Italian actress and singer (born 1976)

Maria Violante Placido (/it/; born 1 May 1976) is an Italian actress and singer.

==Early life==
Violante Placido was born in Rome, Italy, into a family deeply involved in the arts. She is the daughter of actor and director Michele Placido and actress Simonetta Stefanelli, and grew up surrounded by cinema and theatre. She spent much of her childhood observing film sets and rehearsals, which fostered her interest in performing from a young age. She later described this environment as formative in developing both her artistic curiosity and her desire to pursue a creative career of her own.

==Career==

===Film and television===
Placido made her film debut alongside her father in Quattro bravi ragazzi (1993). In 1996 she appeared in Enza Negroni's Jack Frusciante Left the Band. Her first important role was in L'anima gemella (2002), directed by Sergio Rubini.
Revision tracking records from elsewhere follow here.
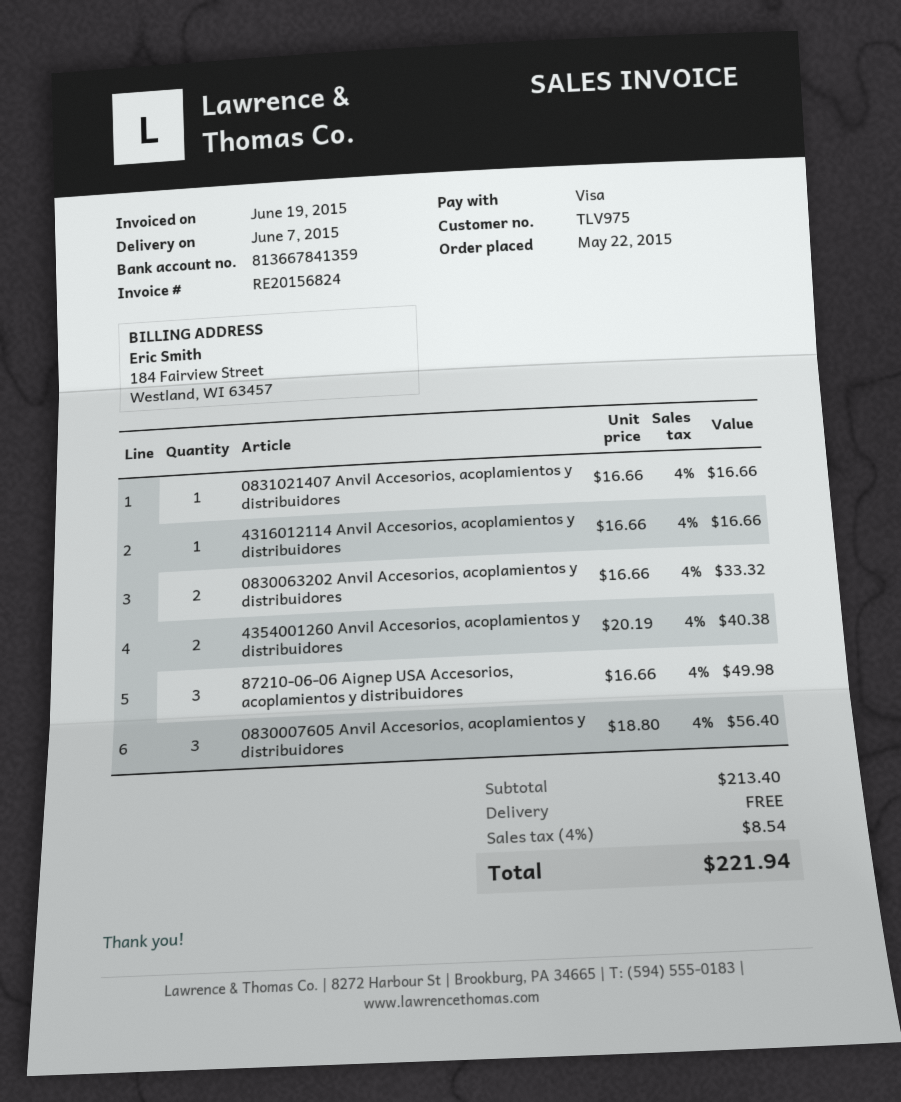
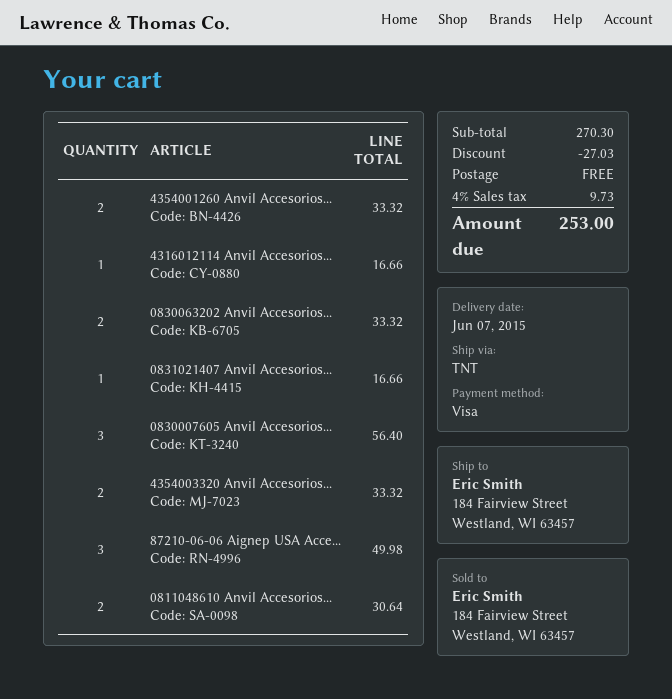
4354001260 Anvil Accesorios, acoplamientos y distribuidores: 2 for 40.38 -> 2 for 33.32
4354003320 Anvil Accesorios...: none -> 2 for 33.32
0811048610 Anvil Accesorios...: none -> 2 for 30.64
subtotal: 213.40 -> 270.30
discount: none -> 27.03
tax: 4% = 8.54 -> 4% = 9.73
total: 221.94 -> 253.00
In the following years Placido appeared in Ora o mai più (2003), by Lucio Pellegrini, Che ne sarà di noi (2004), by Giovanni Veronesi, and Ovunque sei (2004), directed by her father. In 2007, she starred in Pupi Avati's comedy La cena per farli conoscere. In 2009, she played a role in the Hindi movie Barah Aana. She also played the title role as Moana Pozzi in the 2009 miniseries Moana. In 2010, she appeared alongside George Clooney in the drama-thriller The American.

Placido played Nadya in the 2011 film Ghost Rider: Spirit of Vengeance, a sequel to the 2007 film Ghost Rider, both based on the Marvel Comics character of the same name.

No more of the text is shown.